4. In the picture below you will see the toner motor gear, move the gear in the direction shown a few times. If there is no toner is the auger system the very little or no toner will come out the end in the front of the machine. Now do the same test from the good color cart that you previously removed. you should notice the difference in the amount of spillage between the two.
Note : For step 5 make sure the toner cartridge you are using is new. Recommend Xerox OEM.
5. If you do find that the auger is empty you will need to put the machine into diagnostic mode and run the toner motor for that selected cartridge. The service manual says to run the test with the cartridge out but in this case we will want to leave the cartridge in. Turn on the motor test for about 30 seconds. Then print off 10 to 20 pages. It might take a few pages to get the color fully restored. Now if that doesn’t work then you could try another 30 seconds.

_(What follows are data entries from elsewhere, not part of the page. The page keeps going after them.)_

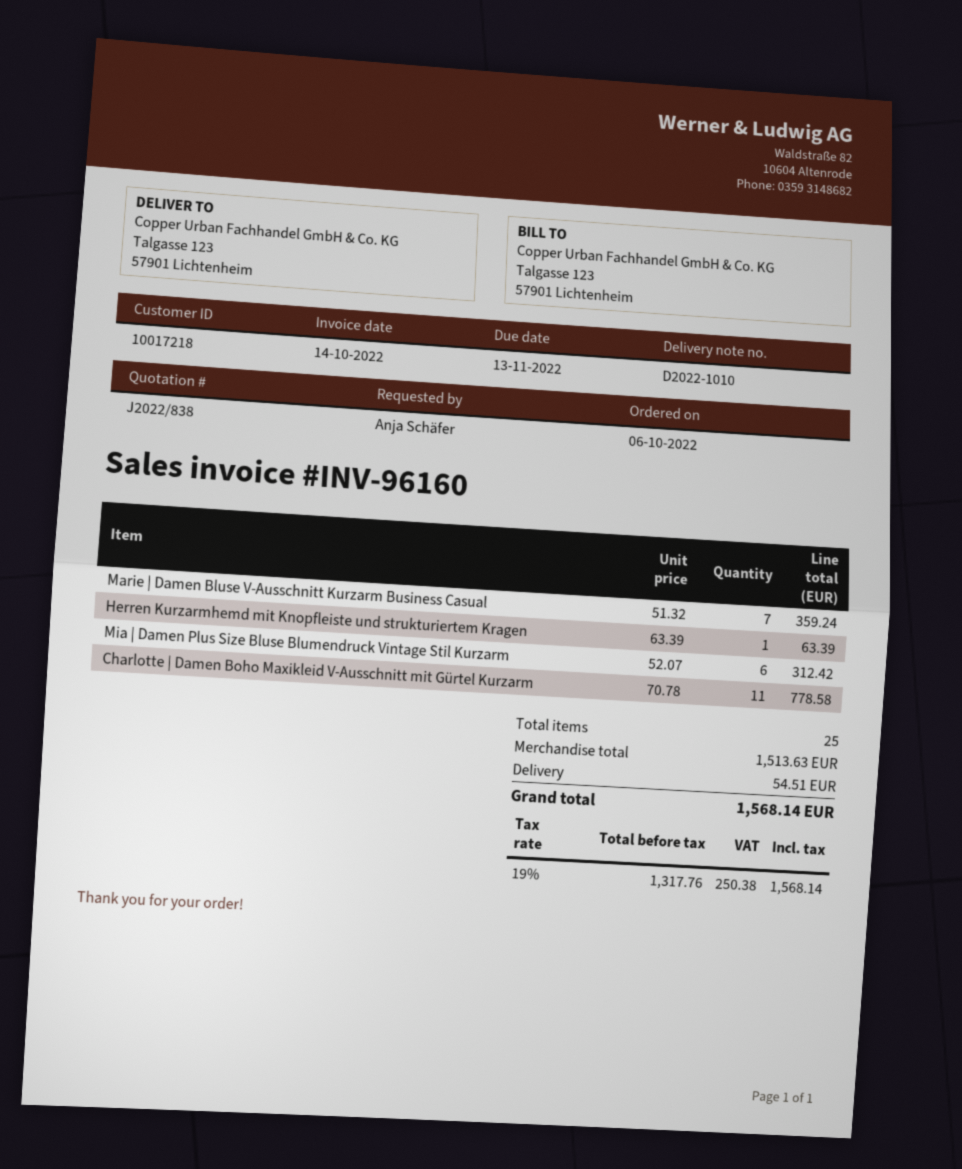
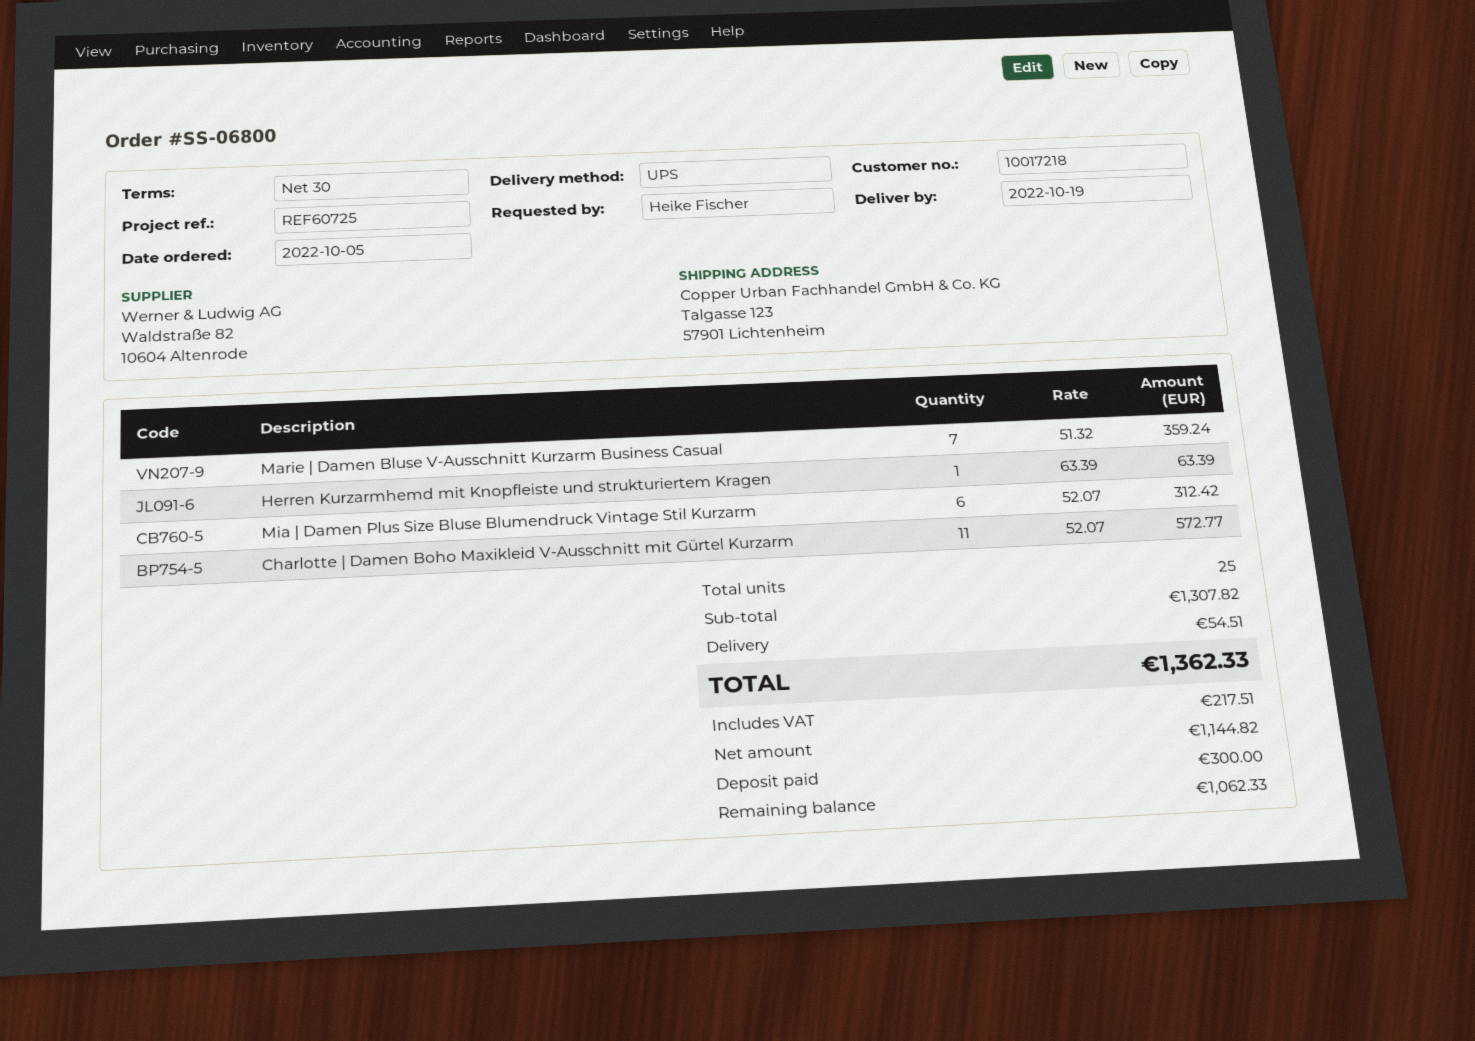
order date: 2022-10-06 -> 2022-10-05
ordered by: Anja Schäfer -> Heike Fischer
Charlotte | Damen Boho Maxikleid V-Ausschnitt mit Gürtel Kurzarm: 11 x 70.78 = 778.58 -> 11 x 52.07 = 572.77
subtotal: 1513.63 -> 1307.82
net: 1317.76 -> 1144.82
tax: 250.38 -> 217.51
total: 1568.14 -> 1362.33

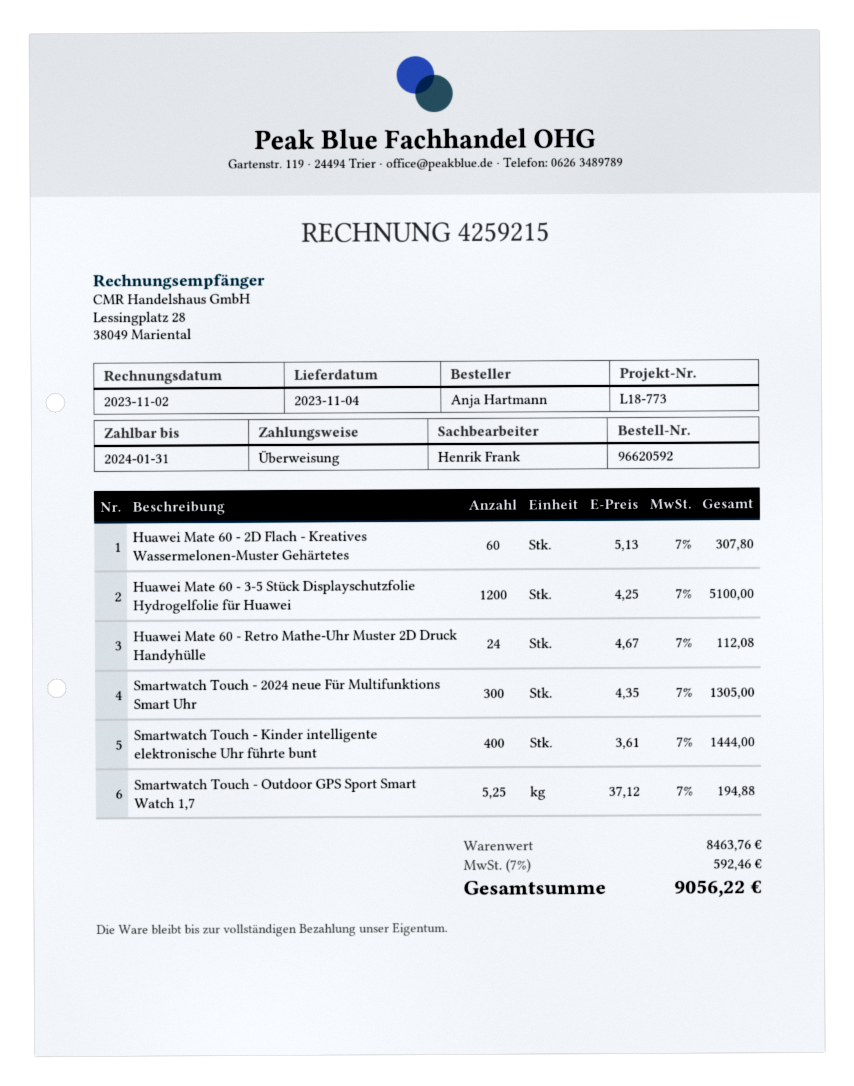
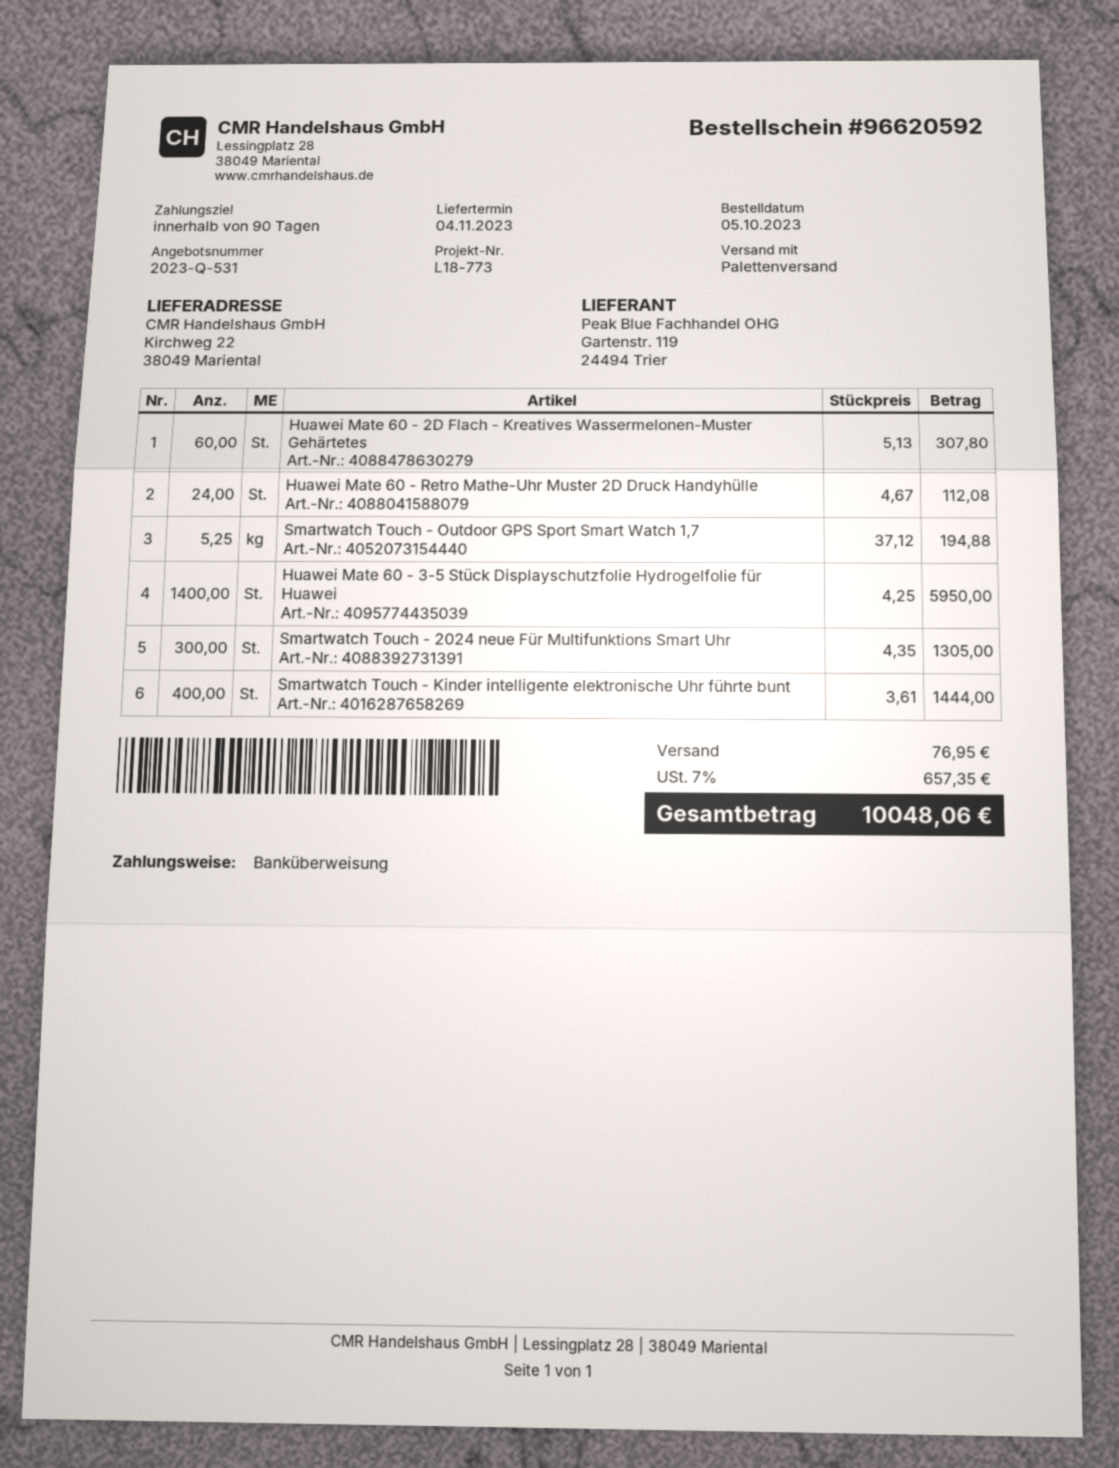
Huawei Mate 60 - 3-5 Stück Displayschutzfolie Hydrogelfolie für Huawei: 1200 x 4.25 = 5100.00 -> 1400 x 4.25 = 5950.00
shipping: none -> 76.95
tax: 7% = 592.46 -> 7% = 657.35
total: 9056.22 -> 10048.06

If that still doesn’t work then I would start looking some where else or take the cartridge out, cheat the side interlock switch and verify the motor gear is rotating.
Entering Service Diagnostics
1. Turn the printer Off.
2. Press and hold the Up and Down arrows simultaneously and turn the printer On.
3. Release the buttons when Service Mode and ESS Diag appear on the SFP display, or Service Mode, Printer, and Fax/Scanner appear on the MFP display.
4. Run the Toner Motor test: Engine Diag > Motor Test > (C)(M)(Y)(K) Toner Motor.
Exiting Service Diagnostics
Scroll to Exit Mode, select Complete, then press OK.
Conclusion on the Light Print Issues
Obviously, this article only touches on specific problem with the light print issues. However, I’ve seen this enough to know it’s a real problem with these Xerox and Dell models. I hope this will help others find solutions to there problems. Not every problem is the same and this might not be the fix for your particular issue. If anything it might help you rule out several parts of the machine.